What does that let us do? How about being able to write host classes like so:

 

template <class CreationPolicy>

class WidgetManager: public CreationPolicy

{

     ....

}

typedef WidgetManager<OpNewCreator<Widget> > MyWidgetManager;

 

Here is the power: Whenever an object of type MyWidgetManager needs to create a Widget, it invokes Create() for its OpNewCreator<Widget> policy sub object. However, it is the user of WidgetManager who chose the creation policy. “Effectively, through its design, WidgetManager allows its users to configure a specific aspect of WidgetManager’s functionality. This is the gist of policy-based design.”

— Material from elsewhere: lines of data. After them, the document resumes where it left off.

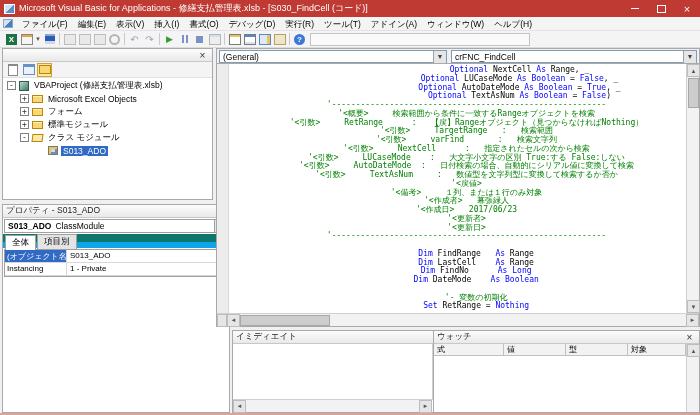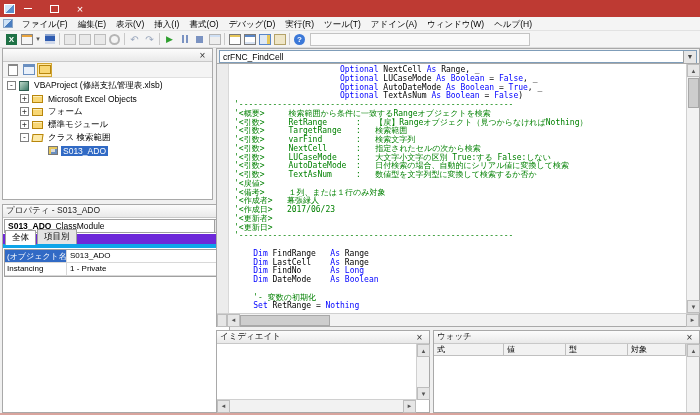--- a/index.html
+++ b/index.html
@@ -134,6 +134,7 @@
 
   <div class="titlebar">
     <span class="vba-ico"></span>
+    <span class="ttl">Microsoft Visual Basic for Applications - 修繕支払管理表.xlsb - [S030_FindCell (コード)]</span>
     <span class="win-btns">
       <span class="win-btn wb-min"></span>
       <span class="win-btn wb-max"></span>

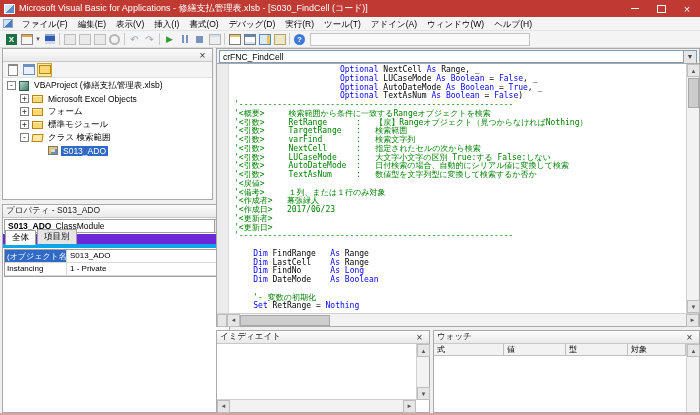--- a/index.html
+++ b/index.html
@@ -265,6 +265,10 @@
 
   <div class="panel codewin">
     <div class="combrow">
+      <div class="ccombo ccombo-l">
+        <span>(General)</span>
+        <span class="combo-btn">▼</span>
+      </div>
       <div class="ccombo ccombo-r">
         <span>crFNC_FindCell</span>
         <span class="combo-btn">▼</span>

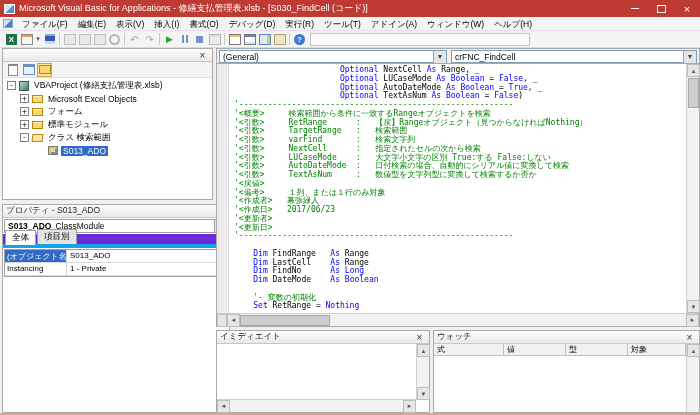--- a/index.html
+++ b/index.html
@@ -101,7 +101,7 @@
   .ccombo-l { width:228px; } .ccombo-r { flex:1;justify-content:flex-end; }
   .code-body { position:absolute; left:0; top:15px; width:482px; height:249px; display:flex; }
   .code-margin { width:12px; background:#ececec; border-right:1px solid #d8d8d8; }
-  .code-text { flex:1; overflow:hidden; padding:2px 0 0 5px; font-family:"DejaVu Sans Mono","Liberation Mono",monospace; font-size:8px; line-height:8.75px; white-space:pre; }
+  .code-text { flex:1; overflow:hidden; padding:2px 0 0 5px; font-family:"DejaVu Sans Mono","Liberation Mono",monospace; font-size:8px; line-height:8.75px; white-space:pre;text-align:center; }
   .seg-k { color:#0000ff; } .seg-c { color:#008000; } .seg-n { color:#000; }
 
   

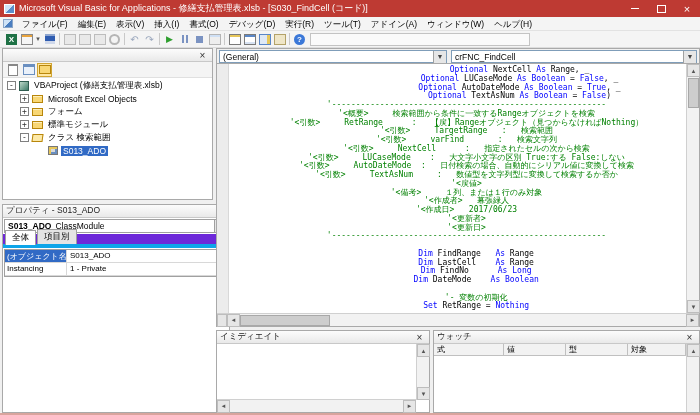--- a/index.html
+++ b/index.html
@@ -227,7 +227,7 @@
         <div class="tree-row" style="padding-left: 17px;">
           <span class="exp">-</span>
           <span class="t-ico ic-folder-open"></span>
-          <span class="t-label">クラス 検索範囲</span>
+          <span class="t-label">クラス モジュール</span>
         </div>
         <div class="tree-row" style="padding-left: 30px;">
           <span class="exp exp-none"></span>

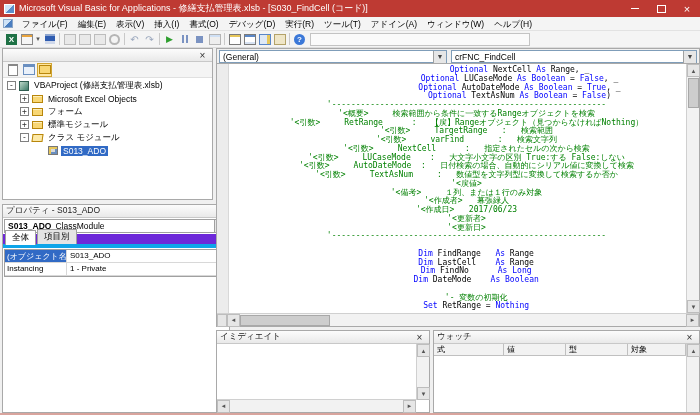--- a/index.html
+++ b/index.html
@@ -85,7 +85,7 @@
   .props-combo { height:14px; margin:1px; border:1px solid #a0a0a0; background:#fff; display:flex; align-items:center; font-size:8.5px; padding-left:3px; }
   .props-combo b { margin-right:4px; }
   .combo-btn { margin-left:auto; width:13px; height:12px; background:#e6e6e6; border-left:1px solid #a0a0a0; text-align:center; font-size:7px; line-height:12px; color:#444; }
-  .props-tabs { height:14px; display:flex; align-items:flex-end; padding-left:2px; background:#6d28d9; border-bottom:4px solid #0ea5e9; }
+  .props-tabs { height:14px; display:flex; align-items:flex-start; padding-left:2px; background:#0f766e; border-bottom:6px solid #0ea5e9; }
   .ptab { font-size:8.5px; padding:1px 6px; border:1px solid #a0a0a0; border-bottom:none; background:#e4e4e4; margin-right:1px; }
   .ptab-active { background:#fff; position:relative; top:1px; }
   .pgrid { border:1px solid #a0a0a0; margin:1px; height:28px; background:#fff; }

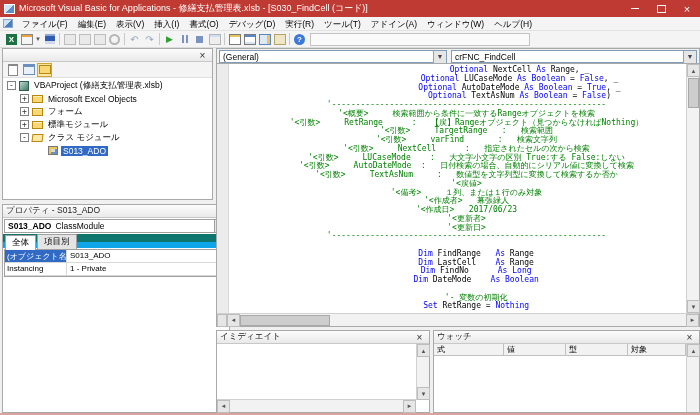--- a/index.html
+++ b/index.html
@@ -116,7 +116,7 @@
   .cw-up { position:absolute; top:0; left:0; } .cw-dn { position:absolute; bottom:0; left:0; }
 
   
-  .imm { left:216px; top:330px; width:214px; height:83px; }
+  .imm { left:232px; top:330px; width:214px; height:83px; }
   .imm-body { position:absolute; left:0; top:13px; right:0; bottom:0; background:#fff; }
   .imm-sbv { right:0; top:0; bottom:12px; }
   .imm-sbh { left:0; bottom:0; right:13px; }

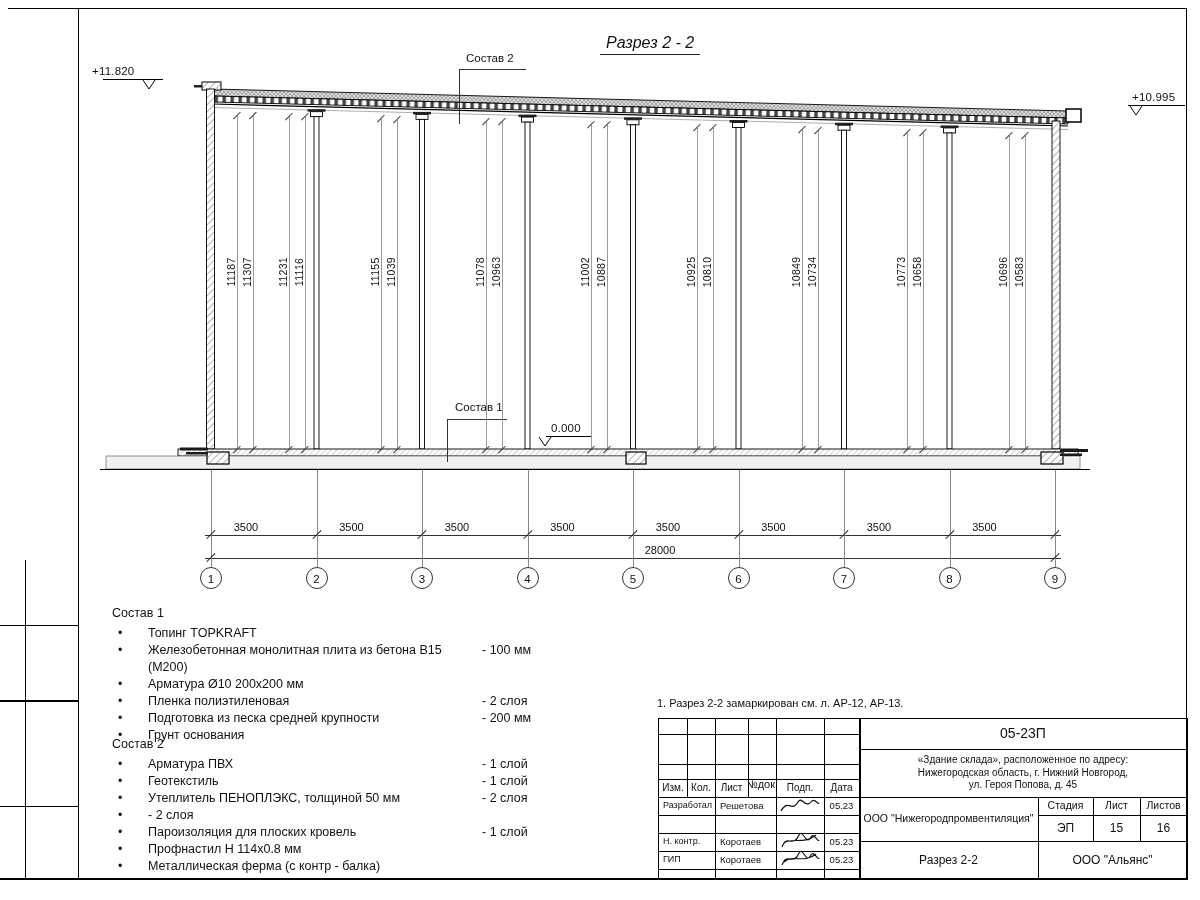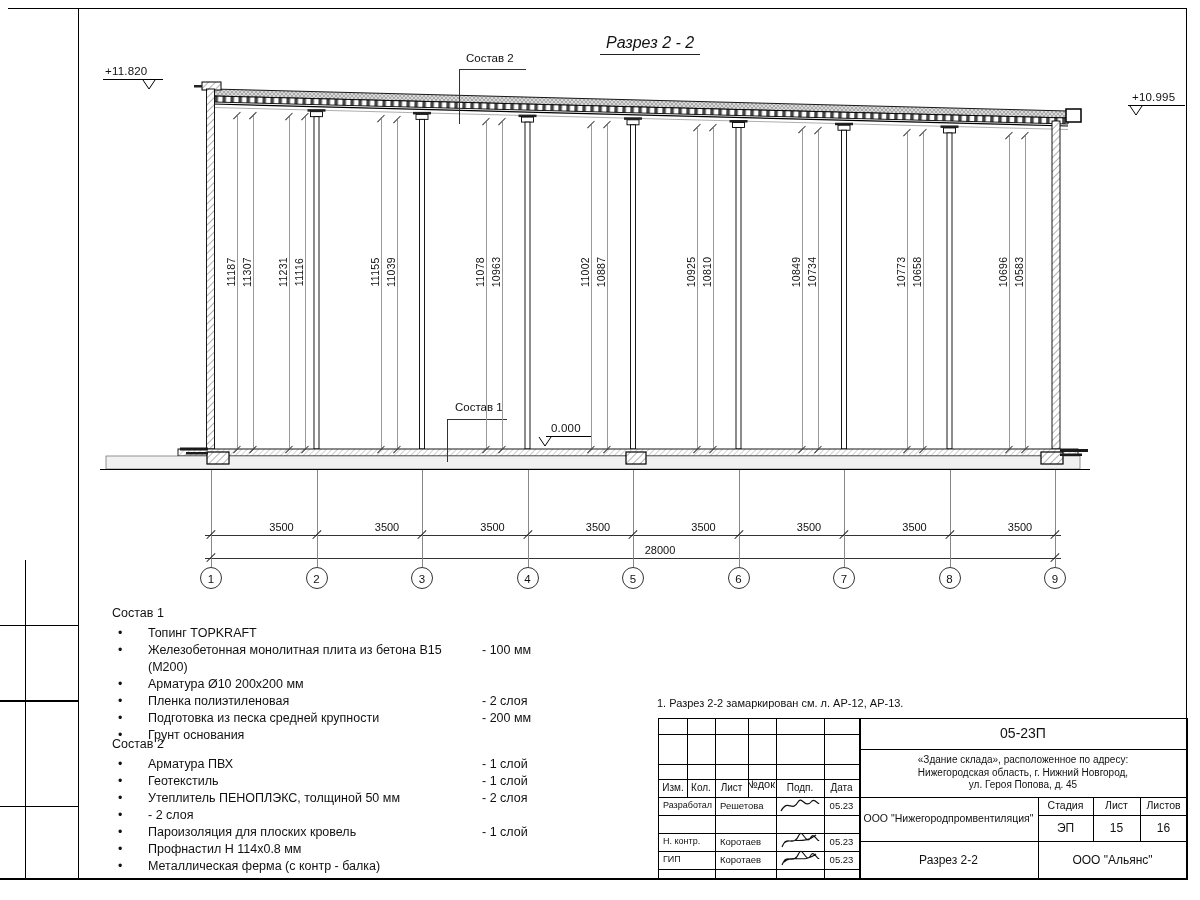--- a/index.html
+++ b/index.html
@@ -146,7 +146,7 @@
   </svg>
 
   <div class="dwg-title">Разрез 2 - 2</div>
-  <div class="elev" style="left:105px;top:65px">+11.820</div>
+  <div class="elev" style="left:92px;top:65px">+11.820</div>
   <div class="elev" style="left:1132px;top:91px">+10.995</div>
   <div class="elev" style="left:551px;top:422px">0.000</div>
   <div class="leader-label" style="left:466px;top:52px">Состав 2</div>

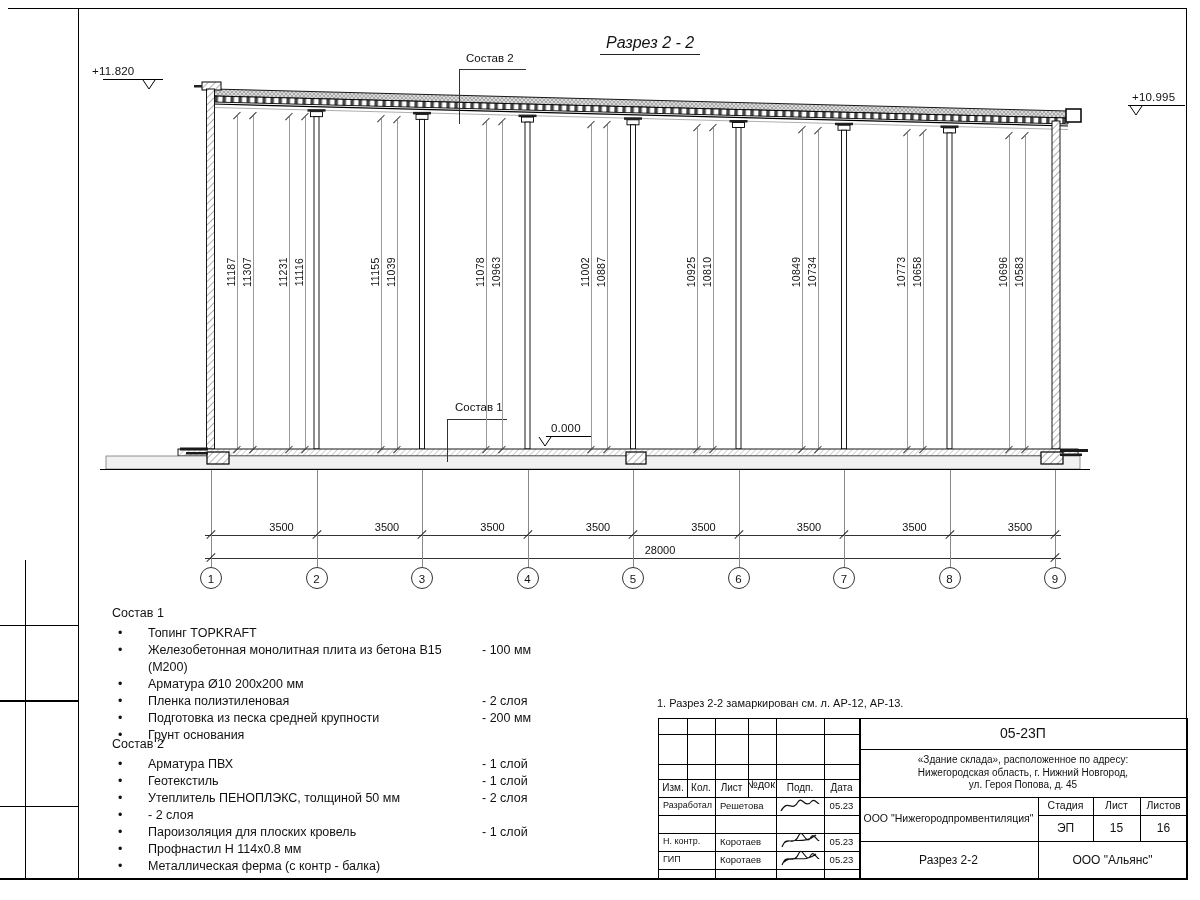--- a/index.html
+++ b/index.html
@@ -28,7 +28,7 @@
           text-align:center;line-height:22px;font-size:11.5px;background:#fff;box-sizing:border-box}
   .slash{position:absolute;width:12px;height:1.2px;background:#222;transform:rotate(-45deg)}
   .dimline{position:absolute;height:1px;background:#333}
-  .baydim{position:absolute;width:60px;text-align:right;font-size:11px}
+  .baydim{position:absolute;width:60px;text-align:left;font-size:11px}
   .dimtotal{position:absolute;width:70px;text-align:center;font-size:11px}
   
   .note{position:absolute;font-size:11px}

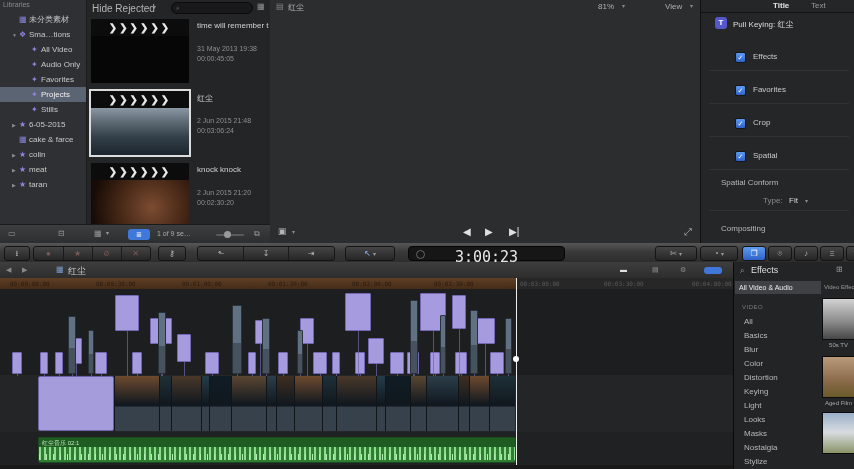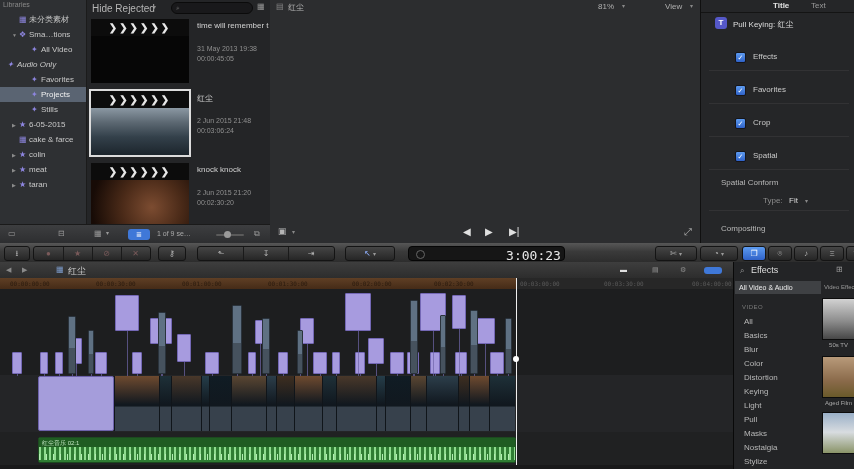--- a/index.html
+++ b/index.html
@@ -169,7 +169,7 @@
           <div class="sb-row" style="top: 12px; padding-left: 12px;"><span class="sb-disc"></span><span class="sb-ico">▦</span><span>未分类素材</span></div>
           <div class="sb-row" style="top: 27px; padding-left: 12px;"><span class="sb-disc">▼</span><span class="sb-ico">❖</span><span>Sma…tions</span></div>
           <div class="sb-row" style="top: 42px; padding-left: 24px;"><span class="sb-disc"></span><span class="sb-ico">✦</span><span>All Video</span></div>
-          <div class="sb-row" style="top: 57px;  font-style: italic;"><span class="sb-disc"></span><span class="sb-ico">✦</span><span>Audio Only</span></div>
+          <div class="sb-row" style="top: 57px; padding-left: 24px;"><span class="sb-disc"></span><span class="sb-ico">✦</span><span>Audio Only</span></div>
           <div class="sb-row" style="top: 72px; padding-left: 24px;"><span class="sb-disc"></span><span class="sb-ico">✦</span><span>Favorites</span></div>
           <div class="sb-row sel" style="top: 87px; padding-left: 24px;"><span class="sb-disc"></span><span class="sb-ico">✦</span><span>Projects</span></div>
           <div class="sb-row" style="top: 102px; padding-left: 24px;"><span class="sb-disc"></span><span class="sb-ico">✦</span><span>Stills</span></div>

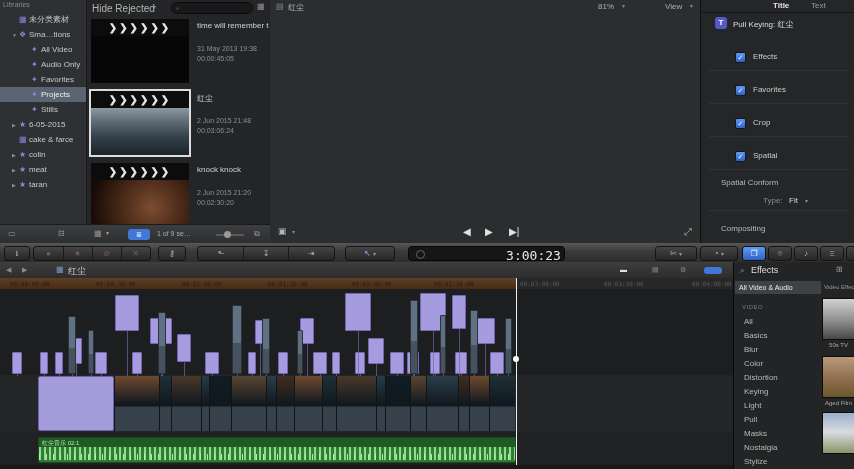--- a/index.html
+++ b/index.html
@@ -104,7 +104,7 @@
              border-radius:4px;}
   #bg-tasks{position:absolute;left:7px;top:3px;width:7px;height:7px;border:1px solid #666;border-radius:50%;}
   #timecode{position:absolute;left:0;top:1px;width:155px;text-align:center;
-            font-family:"DejaVu Sans Mono",monospace;font-size:13px;color:#e8e8e8;margin-left:47px;}
+            font-family:"DejaVu Sans Mono",monospace;font-size:15px;color:#e8e8e8;}
   
   #tl-bar{left:0;top:262px;width:733px;height:16px;background:linear-gradient(#3e3e3e,#2d2d2d);
           border-bottom:1px solid #0d0d0d;}

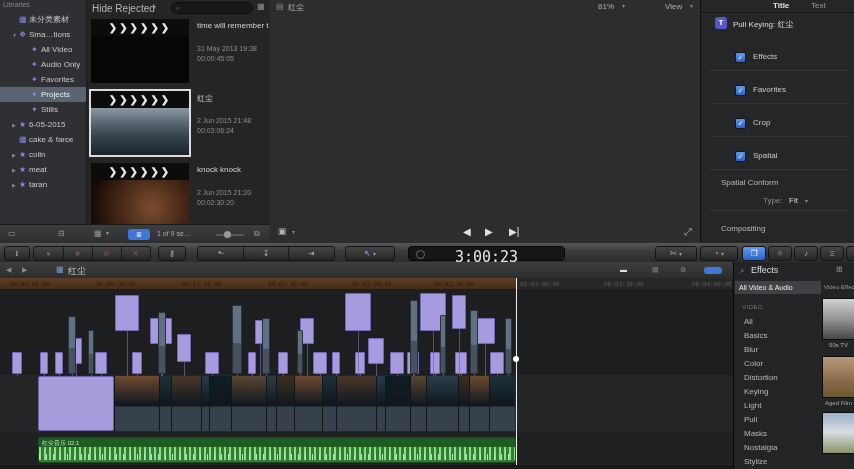--- a/index.html
+++ b/index.html
@@ -512,7 +512,7 @@
         <div class="fx-cat" style="top: 111px;">Distortion</div>
         <div class="fx-cat" style="top: 125px;">Keying</div>
         <div class="fx-cat" style="top: 139px;">Light</div>
-        <div class="fx-cat" style="top: 153px;">Pull</div>
+        <div class="fx-cat" style="top: 153px;">Looks</div>
         <div class="fx-cat" style="top: 167px;">Masks</div>
         <div class="fx-cat" style="top: 181px;">Nostalgia</div>
         <div class="fx-cat" style="top: 195px;">Stylize</div>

            It gets better. When you combine policies, you can implement all sorts of behavior and enforce certain behaviors. Back to the Smart Pointer.

 

 

template

<

     class T,

     template <class> class CheckingPolicy,

     template <class> class ThreadingModel,

>

class SmartPtr : public CheckingPolicy<T>. public ThreadingModel<SmartPtr>

 

Then you can combine a behavior like ensuring that pointers are not null and such, with a threading model.

 

What can you do with this? A lot of the things John Lam is talking about with AOP. Code generation, enforcing constraints and company standards, supplying default logging and error handling and much, much more.

 

There is much more to this area and I am just learning myself but I hope that I have shown that how domain engineering can be used as a basis for abstraction techniques that go far beyond the subset that is object-oriented analysis and design.